[Screenshot and code edit data]
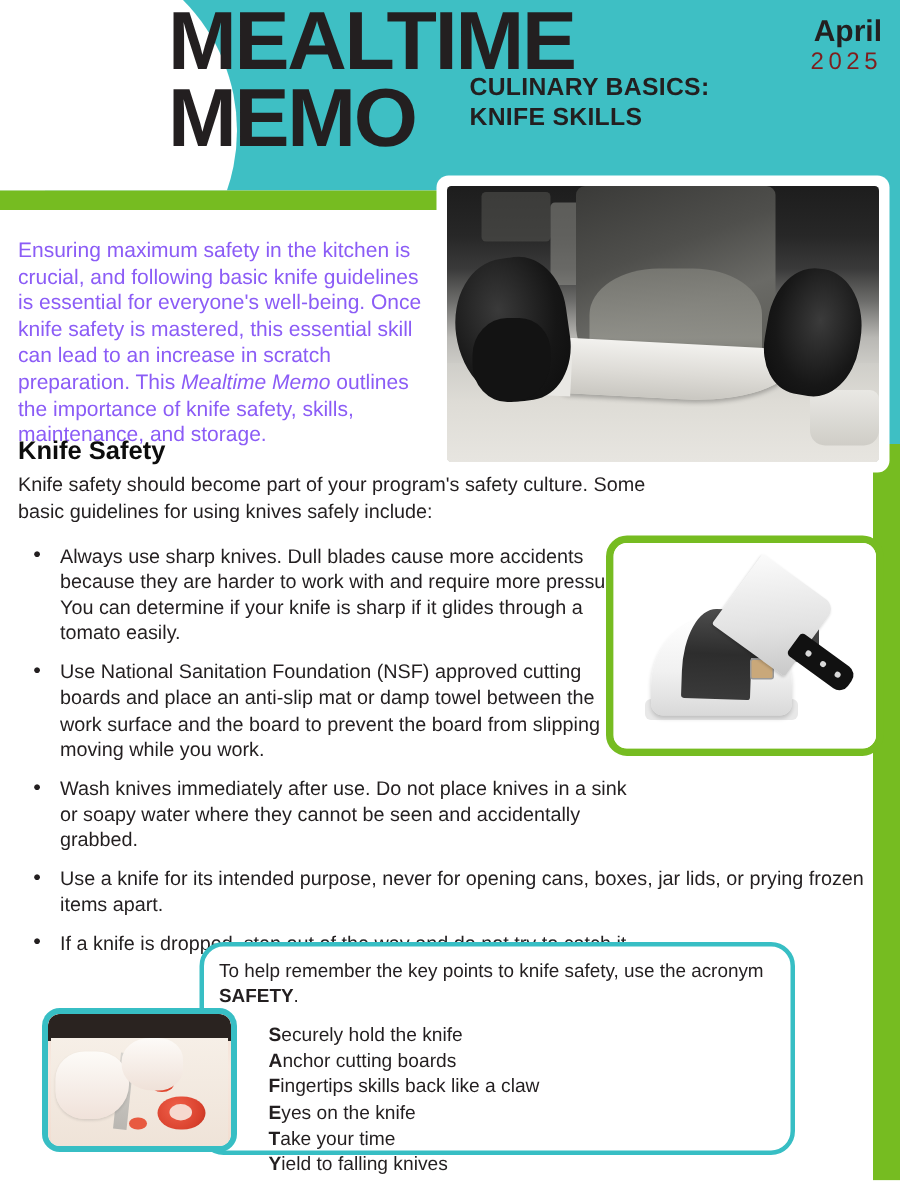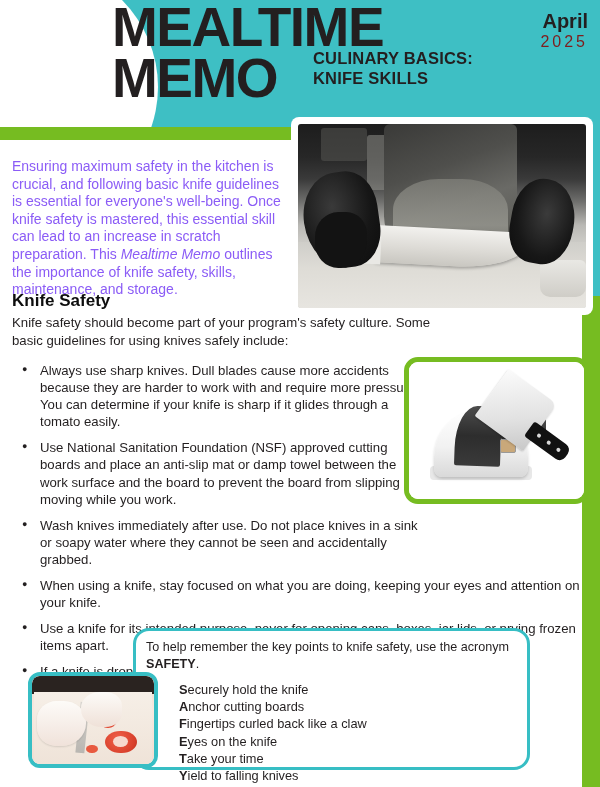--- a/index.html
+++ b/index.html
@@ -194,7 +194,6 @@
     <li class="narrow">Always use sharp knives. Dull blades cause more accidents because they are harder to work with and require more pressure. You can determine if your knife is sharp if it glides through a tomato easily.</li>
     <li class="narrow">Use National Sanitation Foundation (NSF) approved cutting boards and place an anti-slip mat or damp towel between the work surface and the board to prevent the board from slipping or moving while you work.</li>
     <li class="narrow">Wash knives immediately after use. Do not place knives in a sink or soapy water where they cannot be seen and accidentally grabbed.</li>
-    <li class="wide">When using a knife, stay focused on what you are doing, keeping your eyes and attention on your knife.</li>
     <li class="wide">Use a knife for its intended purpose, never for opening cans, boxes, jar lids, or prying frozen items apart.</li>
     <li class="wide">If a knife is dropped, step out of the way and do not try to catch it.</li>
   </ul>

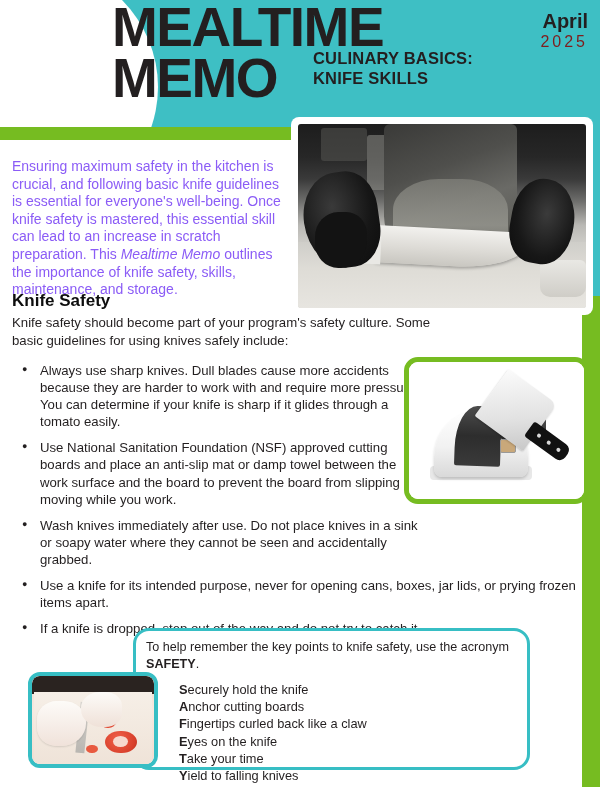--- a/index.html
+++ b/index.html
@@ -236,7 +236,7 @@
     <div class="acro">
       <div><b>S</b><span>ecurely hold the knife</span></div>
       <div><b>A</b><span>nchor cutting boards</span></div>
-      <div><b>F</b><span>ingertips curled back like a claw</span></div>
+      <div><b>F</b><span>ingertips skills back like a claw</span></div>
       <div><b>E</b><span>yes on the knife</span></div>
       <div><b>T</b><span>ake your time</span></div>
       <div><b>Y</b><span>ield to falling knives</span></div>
* * *
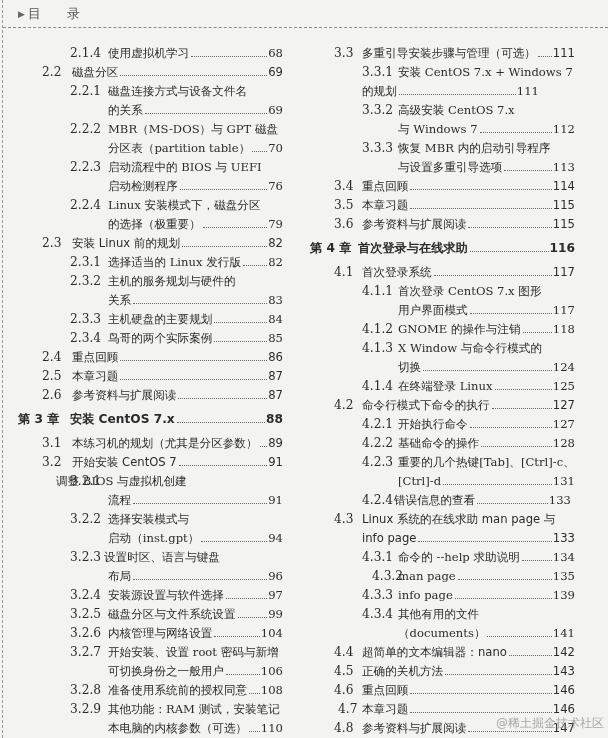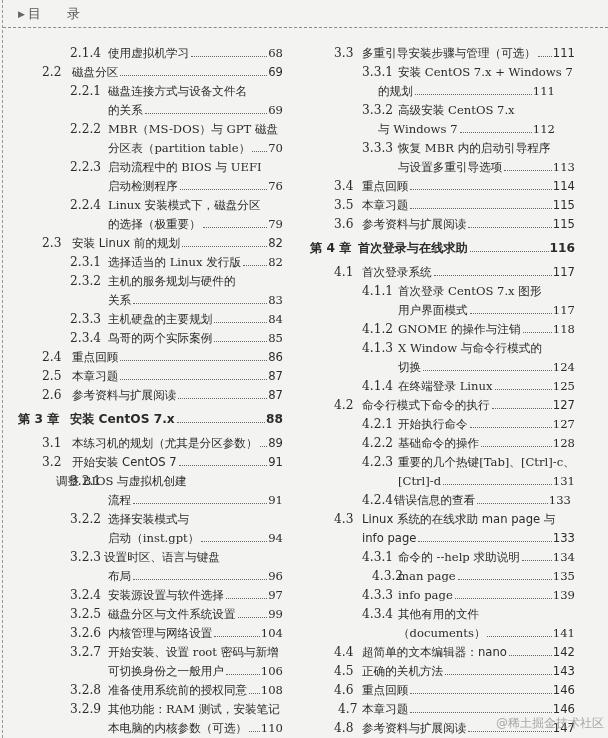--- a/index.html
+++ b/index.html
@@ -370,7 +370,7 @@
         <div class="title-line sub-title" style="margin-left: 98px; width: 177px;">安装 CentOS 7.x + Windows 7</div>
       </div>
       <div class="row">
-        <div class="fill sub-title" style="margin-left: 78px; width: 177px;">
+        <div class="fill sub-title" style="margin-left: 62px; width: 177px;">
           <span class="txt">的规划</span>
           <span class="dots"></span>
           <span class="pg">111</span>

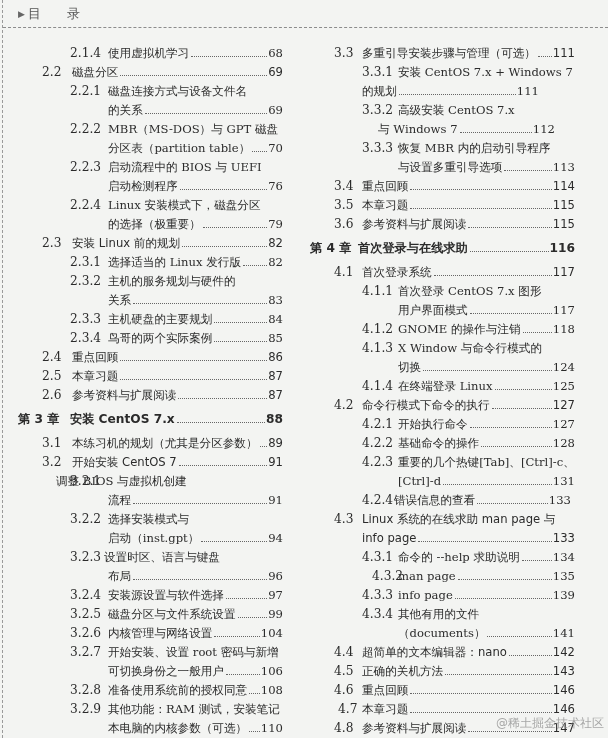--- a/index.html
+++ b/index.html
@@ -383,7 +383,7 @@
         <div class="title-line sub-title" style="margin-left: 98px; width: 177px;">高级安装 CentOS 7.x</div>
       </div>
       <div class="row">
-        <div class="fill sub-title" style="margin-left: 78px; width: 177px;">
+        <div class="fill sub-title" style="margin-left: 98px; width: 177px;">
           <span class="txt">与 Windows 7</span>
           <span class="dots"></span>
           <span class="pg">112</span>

EXERCISE DESCRIPTION: Show every line of the data in which the word "knives" appears.

ANSWER BELOW:
     <li class="narrow">Always use sharp knives. Dull blades cause more accidents because they are harder to work with and require more pressure. You can determine if your knife is sharp if it glides through a tomato easily.</li>
     <li class="narrow">Wash knives immediately after use. Do not place knives in a sink or soapy water where they cannot be seen and accidentally grabbed.</li>
       <div><b>Y</b><span>ield to falling knives</span></div>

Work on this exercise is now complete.